POR UM SISTEMA MULTILATERAL DE COMÉRCIO OPERANTE

A partir dessa quarta-feira, 11 de dezembro de 2019, o Órgão de Apelação da Organização Mundial do Comércio (OMC) conta com menos de três membros – número mínimo para seu funcionamento. Na prática, isso significa que, apesar de seguir existindo, o Órgão torna-se inoperante a partir de hoje, e impossibilitado de apreciar de novas apelações (e ainda não está claro o que acontecerá com as apelações já em andamento).

Não é o fim do sistema de solução de controvérsias, e não é o fim da OMC. Mas o bloqueio do Órgão de apelação a partir de hoje coloca em xeque todo o sistema multilateral de comércio.

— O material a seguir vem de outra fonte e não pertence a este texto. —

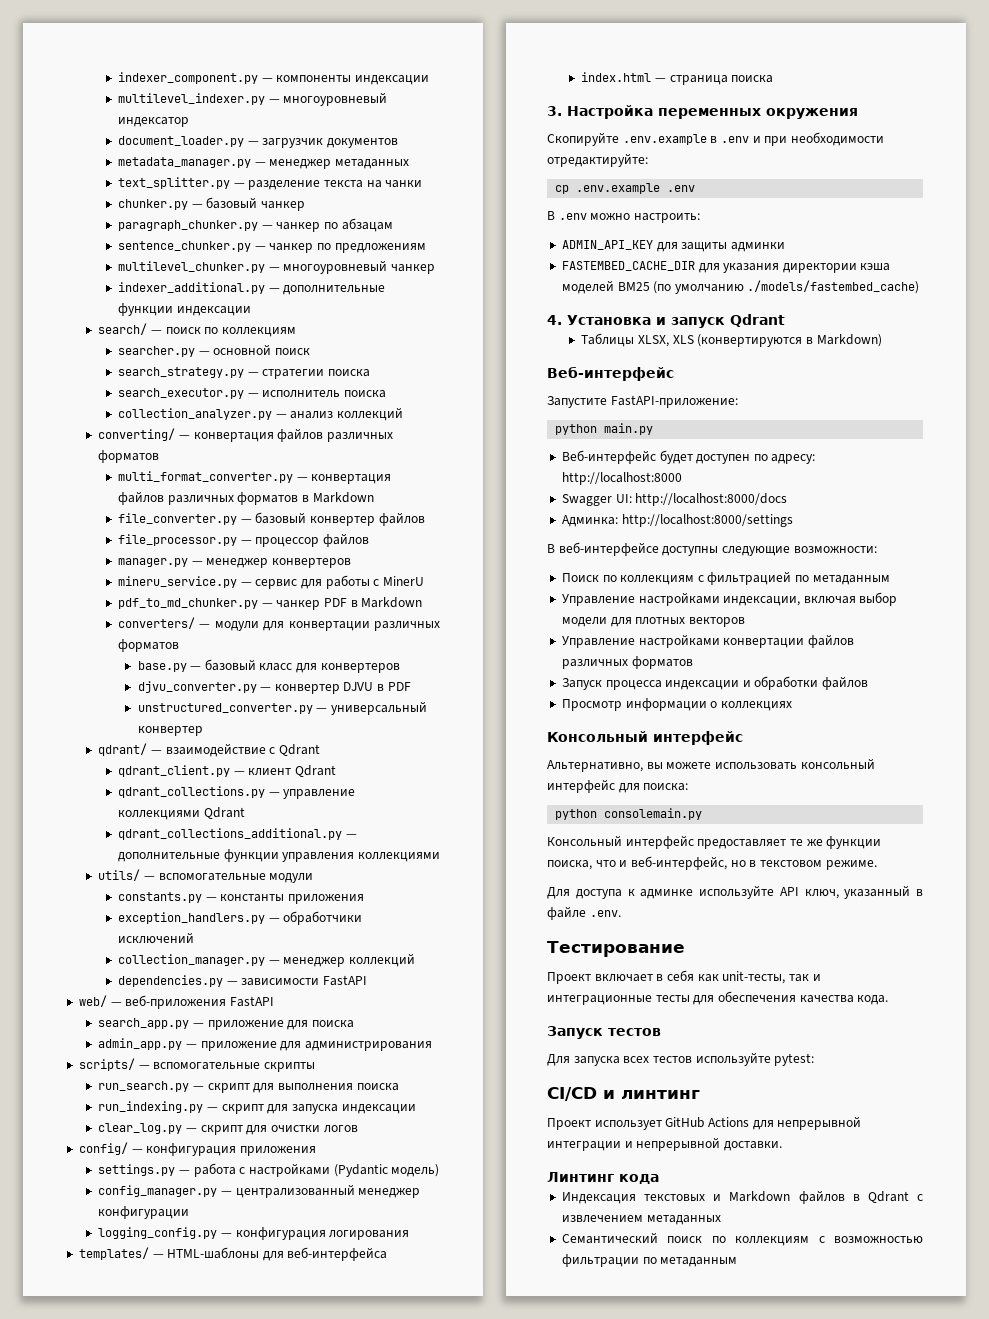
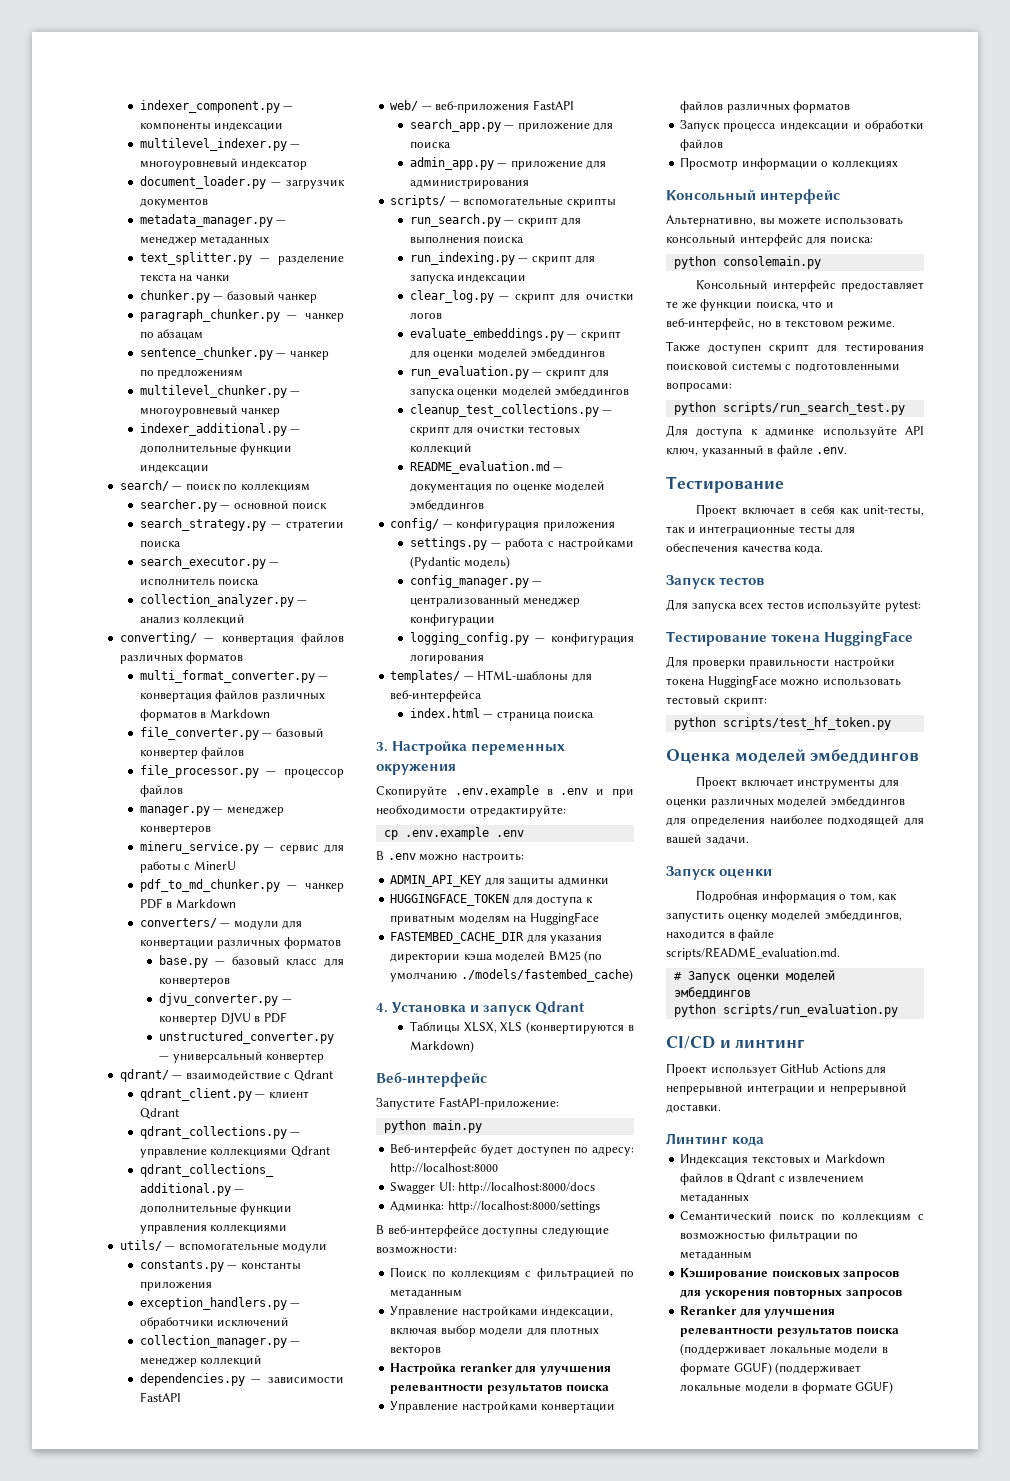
+ evaluate_embeddings.py — скрипт для оценки моделей эмбеддингов
+ run_evaluation.py — скрипт для запуска оценки моделей эмбеддингов
+ cleanup_test_collections.py — скрипт для очистки тестовых коллекций
+ README_evaluation.md — документация по оценке моделей эмбеддингов
+ HUGGINGFACE_TOKEN для доступа к приватным моделям на HuggingFace
+ Настройка reranker для улучшения релевантности результатов поиска
+ Также доступен скрипт для тестирования поисковой системы с подготовленными вопросами:
+ python scripts/run_search_test.py
+ Тестирование токена HuggingFace
+ Для проверки правильности настройки токена HuggingFace можно использовать тестовый скрипт:
+ python scripts/test_hf_token.py
+ Оценка моделей эмбеддингов
+ Проект включает инструменты для оценки различных моделей эмбеддингов для определения наиболее подходящей для вашей задачи.
+ Запуск оценки
+ Подробная информация о том, как запустить оценку моделей эмбеддингов, находится в файле scripts/README_evaluation.md.
+ # Запуск оценки моделей эмбеддингов
+ python scripts/run_evaluation.py
+ Кэширование поисковых запросов для ускорения повторных запросов
+ Reranker для улучшения релевантности результатов поиска (поддерживает локальные модели в формате GGUF) (поддерживает локальные модели в формате GGUF)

A maioria esmagadora das pessoas sabe pouco ou nada sobre a OMC, e menos ainda sobre o Órgão de Apelação. Reflexo disso é a baixa participação popular em discussões sobre o tema e baixa pressão política para colocá-lo na agenda prioritária dos tomadores de decisão do país. No entanto, o bom funcionamento do sistema multilateral de comércio, ainda que imperfeito (claro) é responsável, em grande medida, pela previsibilidade das regras e avanços significativos na integração comercial global.

O sistema de solução de controvérsias, em particular, é uma conquista importante e foi repetidamente referenciado como a “jóia da coroa” da OMC. Simbolizou, em 1995, a transição de um sistema predominantemente diplomático, que privilegiava as economias mais fortes e reforçava assimetrias entre os países, para um sistema vinculante organizado em torno de regras jurídicas claras. Diversas críticas são compartilhadas por muitos Membros da OMC, desde a morosidade do processo, os altos custos para litigar em Genebra e o excesso de opinião dos juízes do Órgão de Apelação (este último um dos principais argumentos dos EUA para bloquear a segunda instância do sistema).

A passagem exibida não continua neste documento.